### ACTIVITY
Please write out exactly the lines from the one with "left: 160px ->" through the end of the data below, both ends included, and omit any pictures.

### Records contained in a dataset
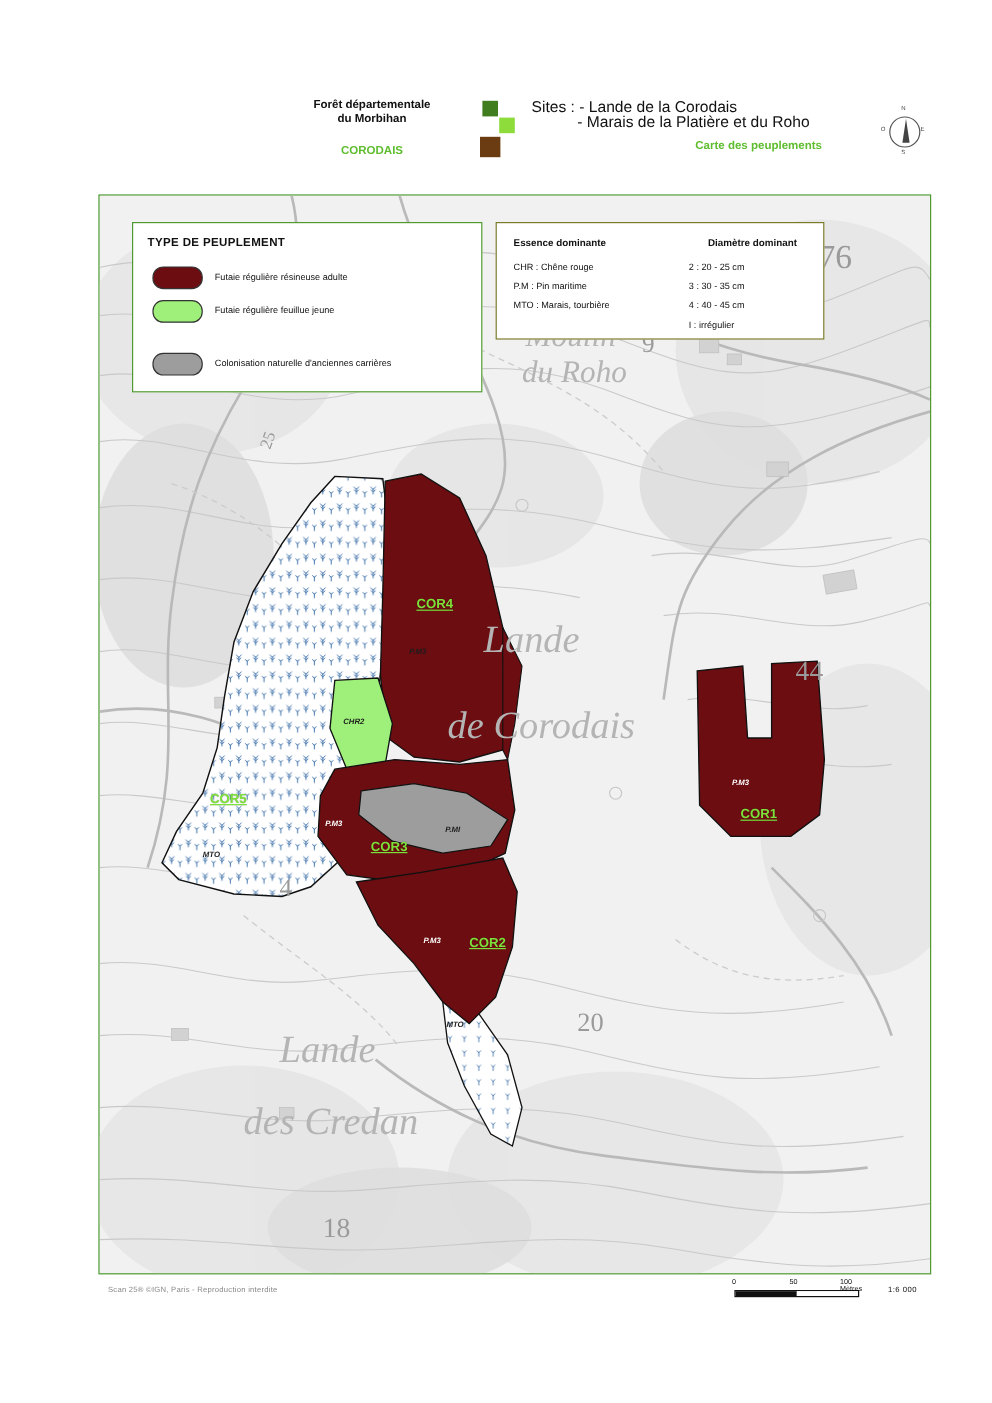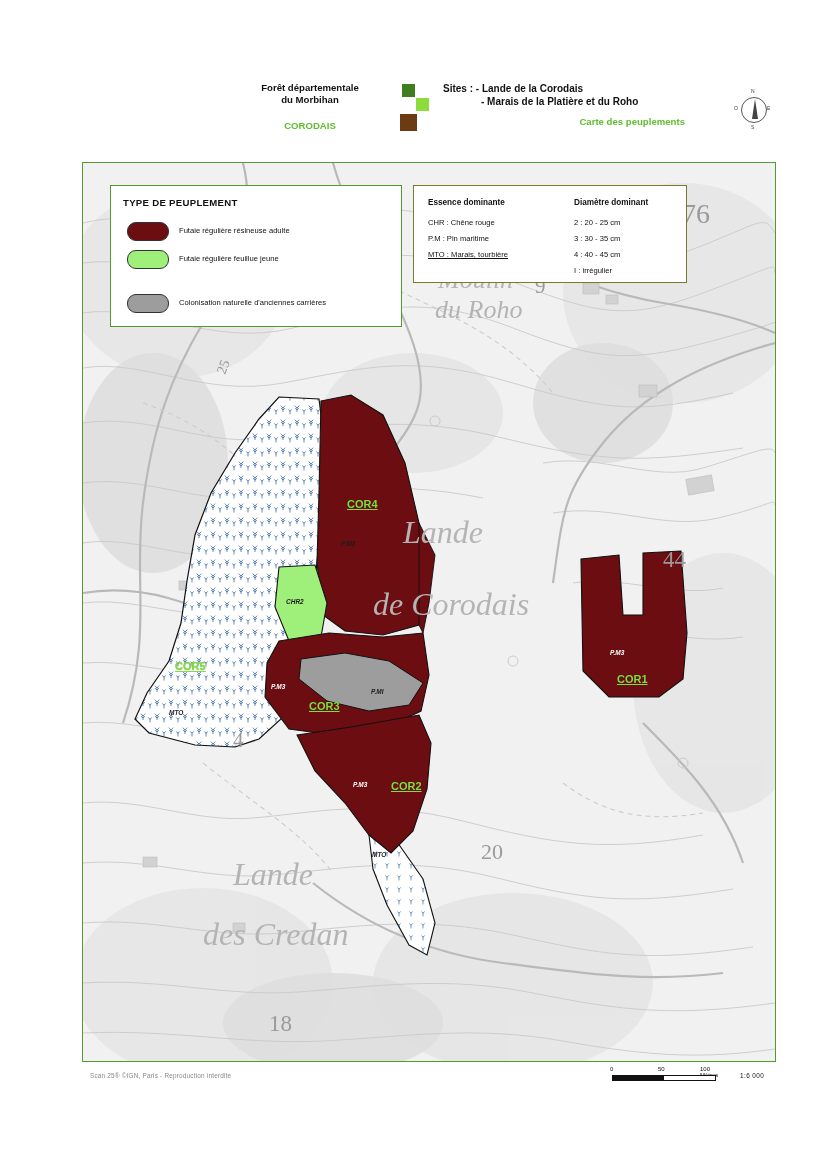"Sites : - Lande de" .sites-block .s-line { font-size: 10px -> 13px; font-weight: bold -> normal }
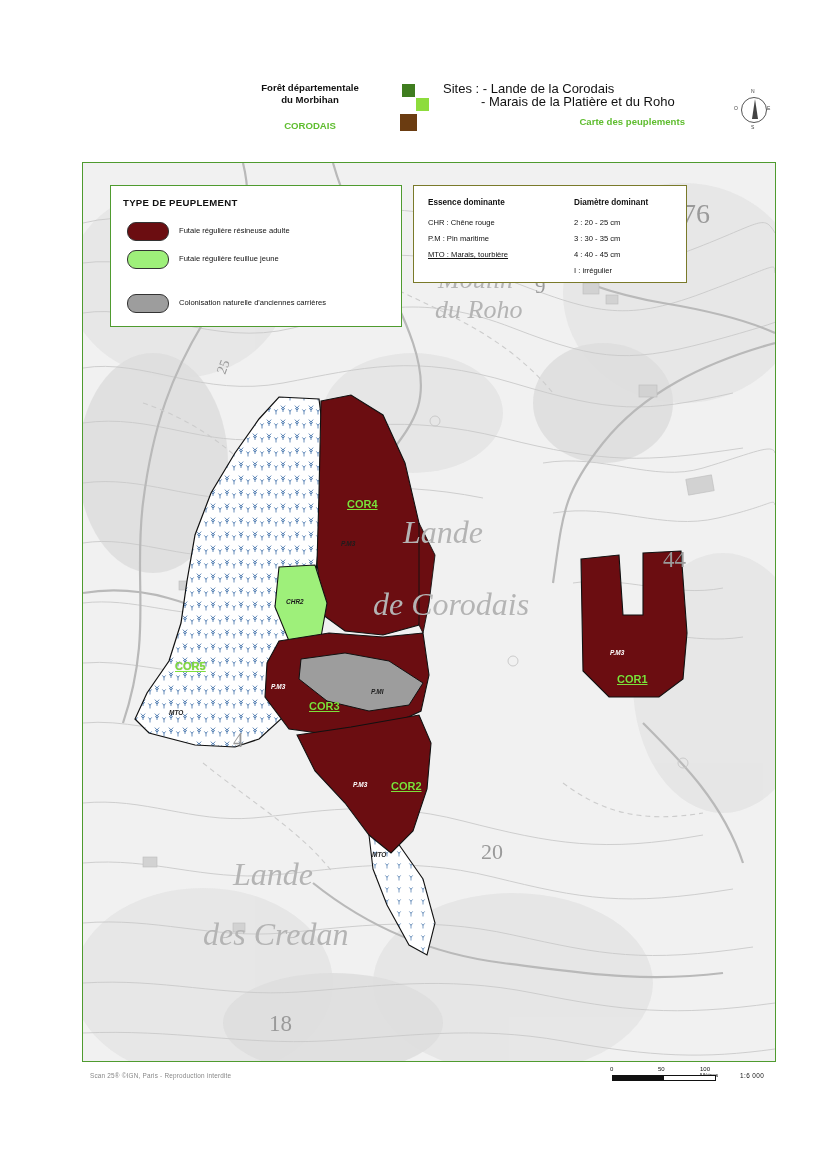"Diamètre dominant" div.col-h { left: 160px -> 176px }
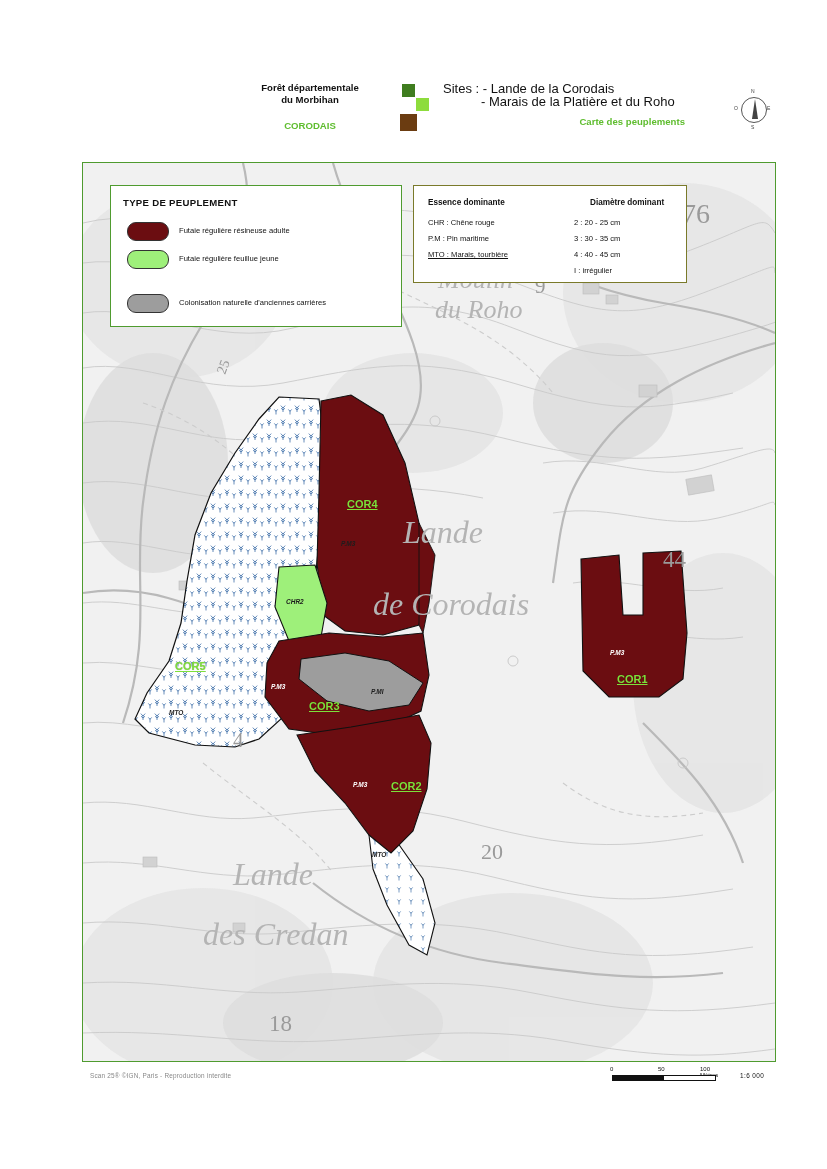"MTO : Marais, tourbière" div.itm { text-decoration: underline -> none }
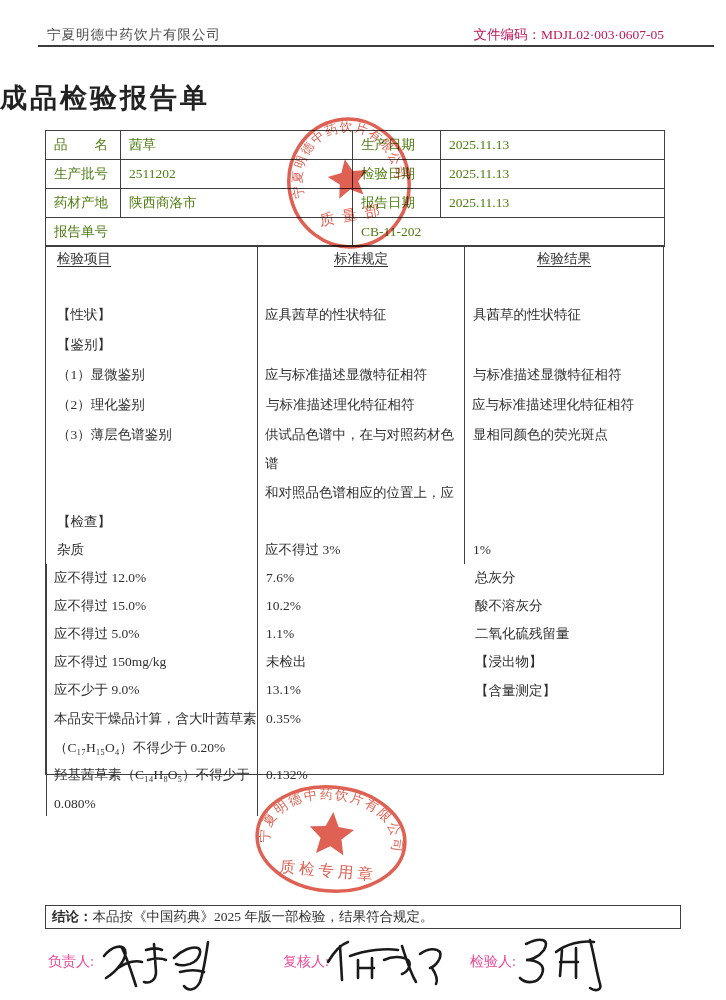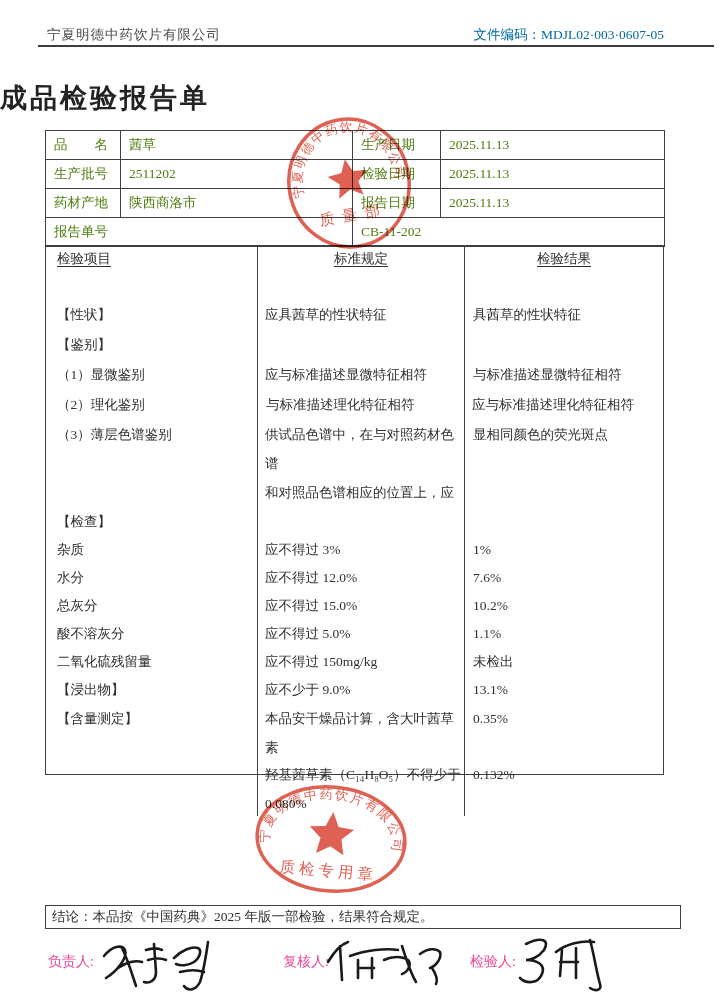"文件编码：MDJL02·003·0607-05" .hdr-right { color: #0369a1 -> #be185d }
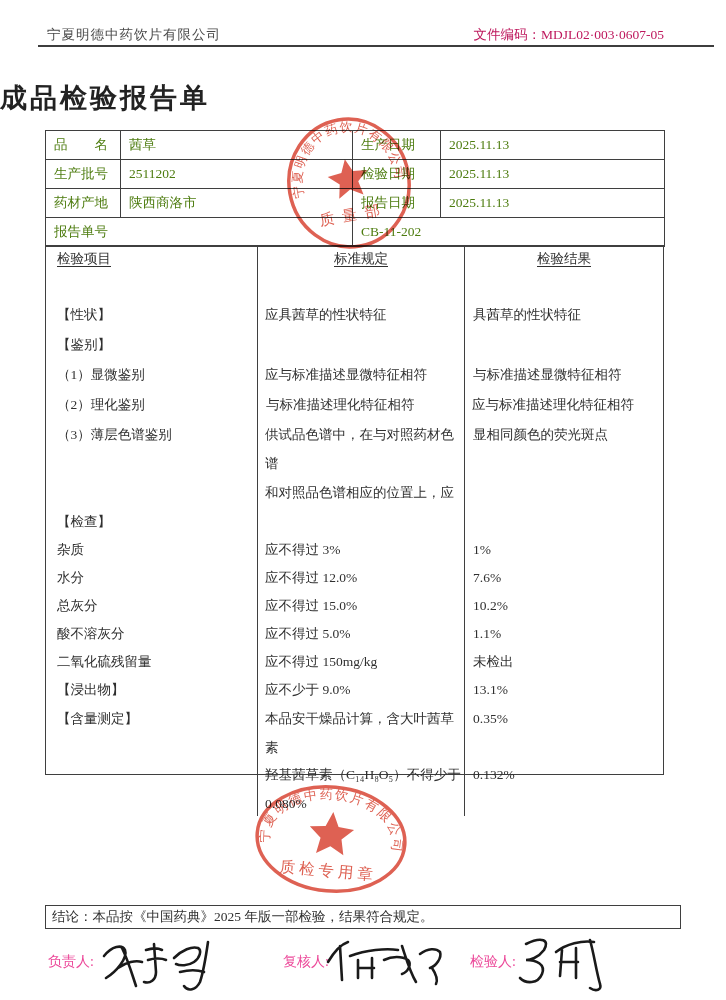"水分" div.c { html: <div>水分</div> -> none }
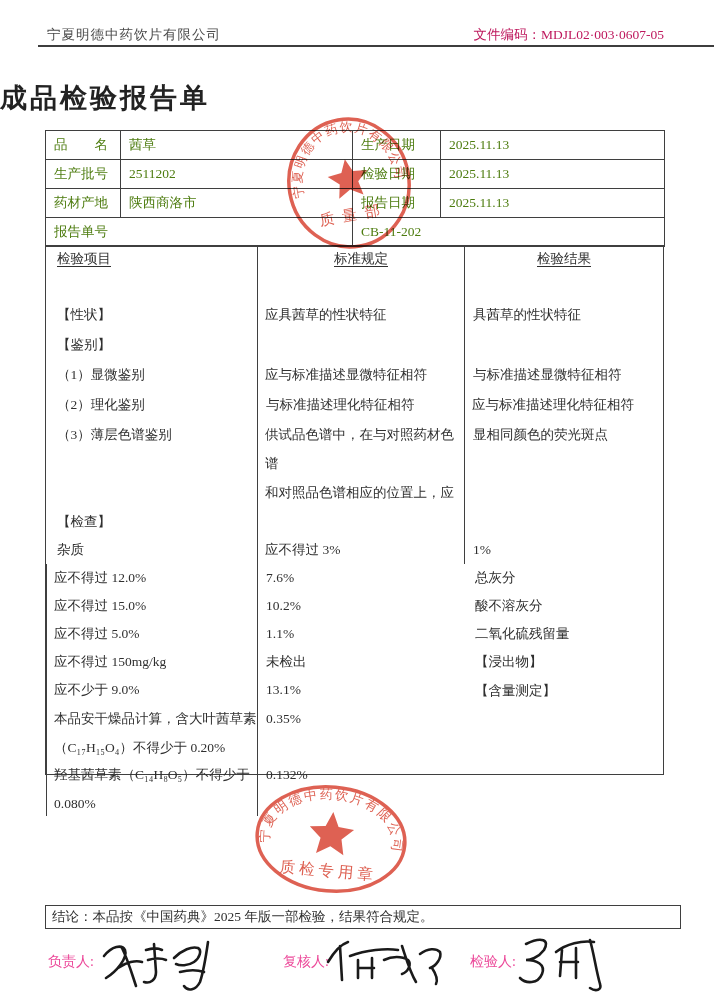"结论：" .concl b { font-weight: normal -> bold }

### RESPONSE BELOW
"Diamètre dominant" div.col-h { left: 160px -> 176px }
"MTO : Marais, tourbière" div.itm { text-decoration: underline -> none }
"文件编码：MDJL02·003·0607-05" .hdr-right { color: #0369a1 -> #be185d }
"水分" div.c { html: <div>水分</div> -> none }
"结论：" .concl b { font-weight: normal -> bold }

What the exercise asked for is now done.